I'm very new to stand mixers, baking, & milling grains. Got the mixer & mill attachment a week ago, & just carried in my first sack of grain a few minutes ago. I had read if you're new to try hard white wheat first, then onto hard red wheat grain later, so I got hard white. Am I to understand this won't make white bread, only lighter than hard red wheat bread will make? Thanks for your article!
Hi Frank -- It's exciting to hear that you are trying home milling for the first time! It makes such flavorful flour. You're right that using white wheat berries will give you a whole grain bread that is lighter in color (and a little milder in flavor) than the bread you would get using red wheat berries. In this case 'red' and 'white' simply describe the color of the grain, rather than indicating anything about whether the grain has been refined or left whole. To read more about whole white wheat, see our FAQ page here: Enjoy your bread making!
Don Smith
Here's what I've found. Even though Whole wheat bread has more nutritional value I find when making sandwiches I end up consuming 2 -3 times more calories because of all the extra meat and condiments I use to get a good flavor. I believe there's a reason why birds crack open seeds and spit out the shells.
Hi Don – There are so many delicious whole grain bread options these days. We encourage you to try several until you find one you like! All grains grow with an inedible outer husk or hull which we discard before eating, just like birds discard the outer shell of their seeds. But the grain inside is fully intact (with all its bran, germ, and endosperm) and packed with nutrients and flavor. The refining process it what removes the nutritious bran and germ from the kernel, not dehulling.
I find that whole wheat bread has *more* and *better* flavor than just a plain white bread. I could not imagine piling on three times more condiments and meats to cover up the taste of whole wheat bread! Consider my mind boggled.
Thank you for this article. However I think it is important to realize that for some people white bread may be the better option. My doctor actually told me to switch to white bread because I need to get in more calories. So just saying, what is healthy and unhealthy completely depends on the person.
The recommendation to switch to white bread to boost caloric intake seems odd to me. A survey of breads by the USDA shows that white breads contain only 5% more calories per serving than whole wheat breads: Perhaps it's related to the use of "enriched" flours and the relative amounts of added nutrients as shown the in figure above?
Adeel Azam
Thank you for this article. I just want to know that what is the difference between three types of wheat flour ? 1. whole wheat flour 2. refined 3. enriched wheat flour.
Hello, you can find more information about the differences between whole wheat flour, refined flour, and enriched flour in this article:
Can you please give a good whole wheat (knead and two rise) recipe without potato flakes or flour?
Hi Vanessa -- Here's a favorite of mine. There are instructions for both making in a bread machine and making by hand. I've never added the optional vital wheat gluten.

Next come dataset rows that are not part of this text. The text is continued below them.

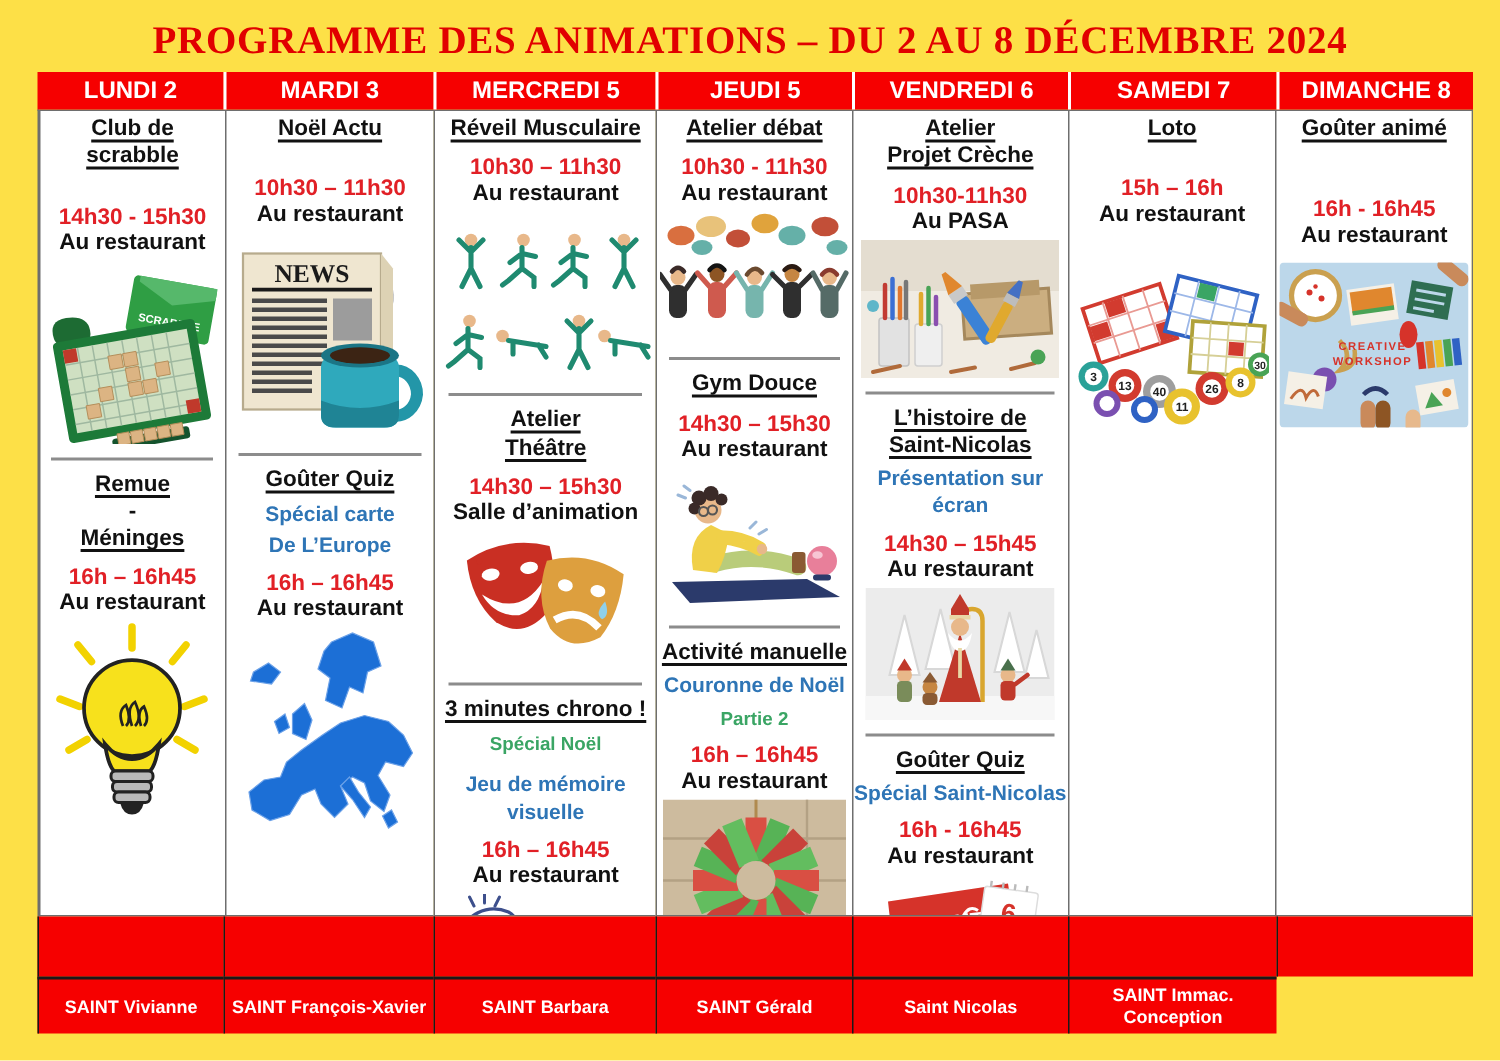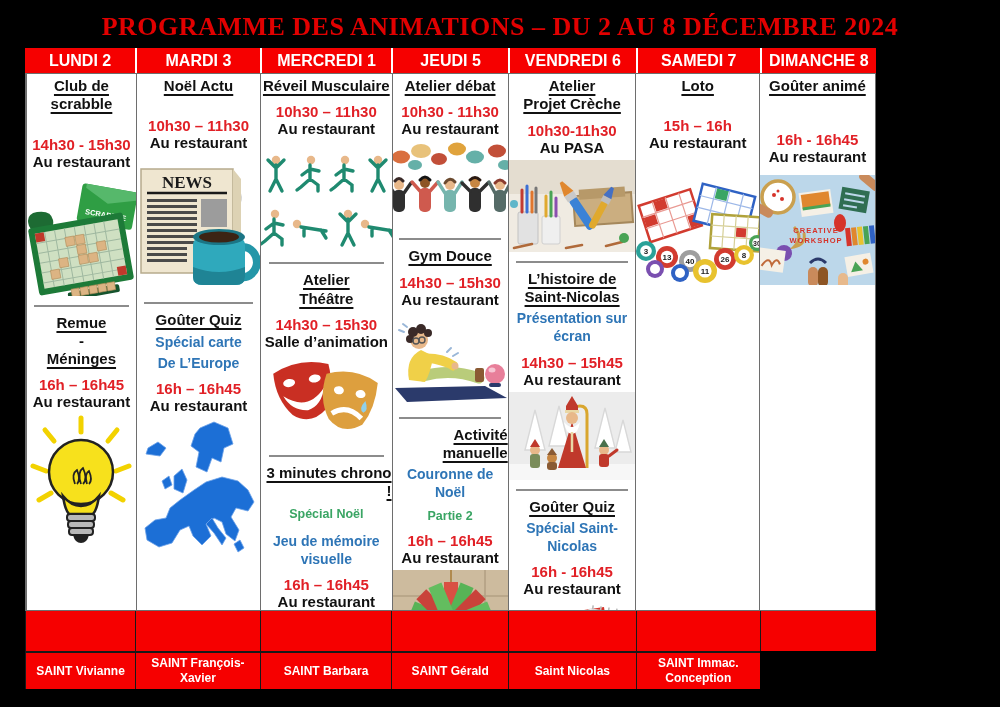--- a/index.html
+++ b/index.html
@@ -4,7 +4,7 @@
 <style>
   * { margin:0; padding:0; box-sizing:border-box; }
   html,body { background:#fff; }
-  .page { position:relative; width:1000px; height:707px; background:#000000; overflow:hidden;
+  .page { position:relative; width:1000px; height:707px; background:#fde047; overflow:hidden;
           font-family:"Liberation Sans", sans-serif; }
   .main-title { text-align:center; margin-top:12px; font-family:"Liberation Serif", serif;
           font-weight:700; font-size:26px; color:#e10000; letter-spacing:0.5px; }

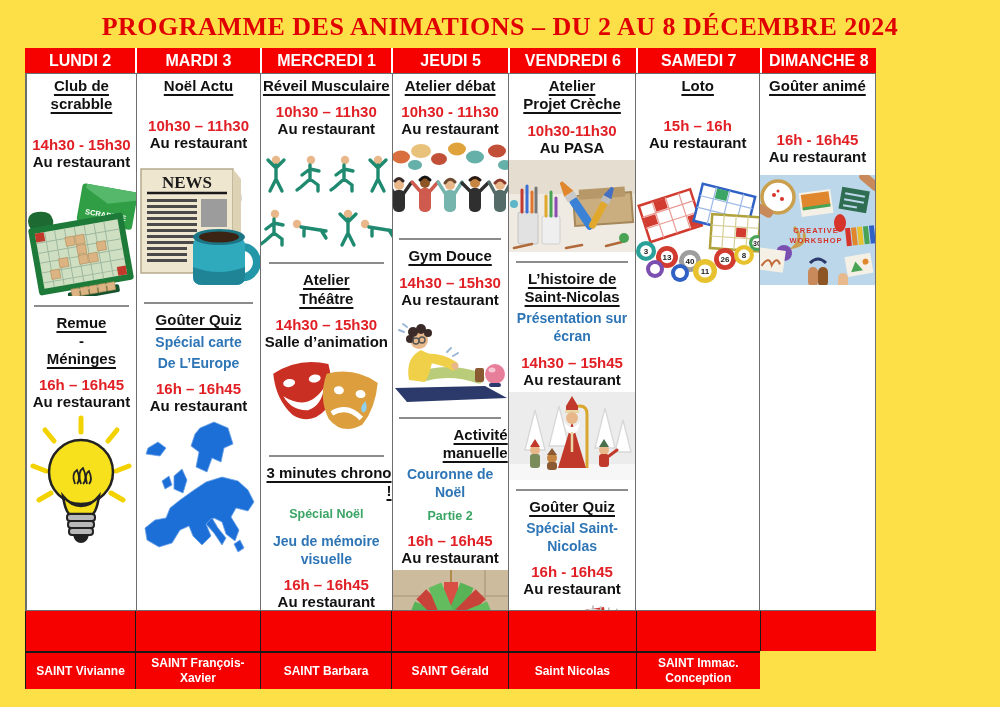--- a/index.html
+++ b/index.html
@@ -8,7 +8,7 @@
           font-family:"Liberation Sans", sans-serif; }
   .main-title { text-align:center; margin-top:12px; font-family:"Liberation Serif", serif;
           font-weight:700; font-size:26px; color:#e10000; letter-spacing:0.5px; }
-  .board { position:absolute; left:25px; top:48px; width:851px; }
+  .board { position:absolute; left:25px; top:48px; width:957px; }
   .grid { display:grid; grid-template-columns:123fr 139fr 147fr 130fr 143fr 138fr 130fr; }
   .hcell { background:#f60000; color:#fff; font-weight:700; font-size:16px; text-align:center;
           height:25px; line-height:25px; border-left:2px solid #fff; }

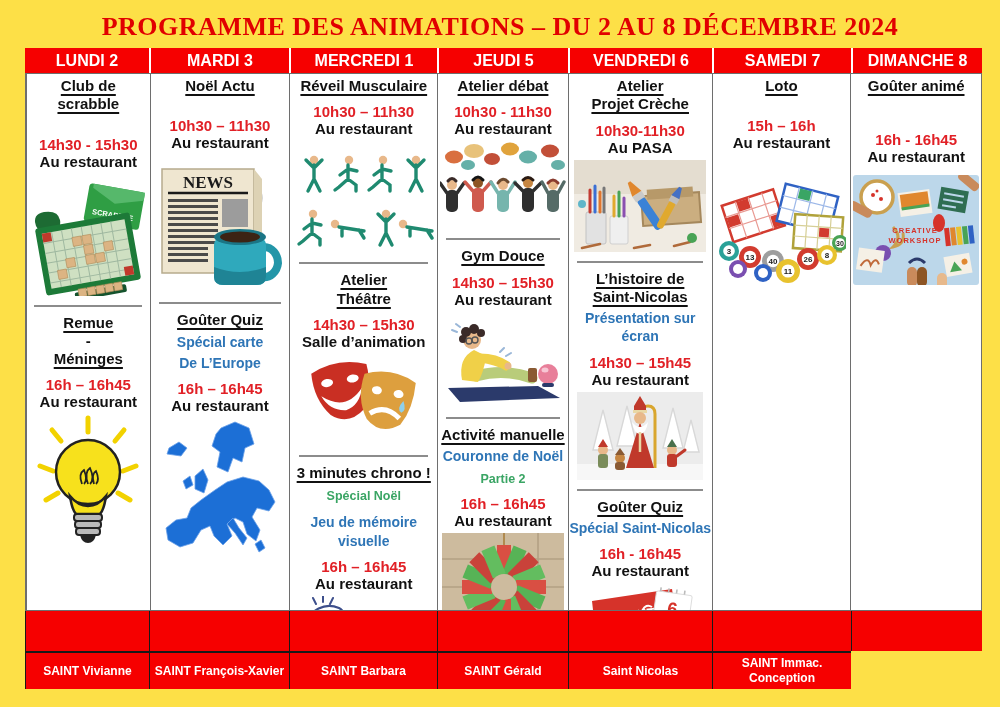--- a/index.html
+++ b/index.html
@@ -43,7 +43,7 @@
     <div class="grid">
       <div class="hcell">LUNDI 2</div>
       <div class="hcell">MARDI 3</div>
-      <div class="hcell">MERCREDI 1</div>
+      <div class="hcell">MERCREDI 5</div>
       <div class="hcell">JEUDI 5</div>
       <div class="hcell">VENDREDI 6</div>
       <div class="hcell">SAMEDI 7</div>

Hi CAROLINE-WGC, So what about using almond flour to make bread, i know it will be tricky but i was able to make some cupcakes and cookies which actually turn out better than i imagined.
Hi Jay -- Almond flour makes a wonderful, flavorful base for baking and I'm sure that with some experimentation and other ingredients, you could make a delicious almond flour bread. Keep in mind that almonds don't have gluten like wheat does, so you will need to use other ingredients that will bind your dough together and help it rise. And remember that almonds are not whole grains -- they will not offer you the same health benefits discussed in this whole grain blog post.
Thanks for the insight. A couple questions. What if you simply add back the missing wheat nutrients to your diet, say sprinkle wheat germ onto your cereal so you can eat white French bread or pasta, at least on occasion for example. Would that be equivalent. And also where would we find that enriched wheat bread? At a reasonable price, hopefully. Then again maybe too much of a good thing?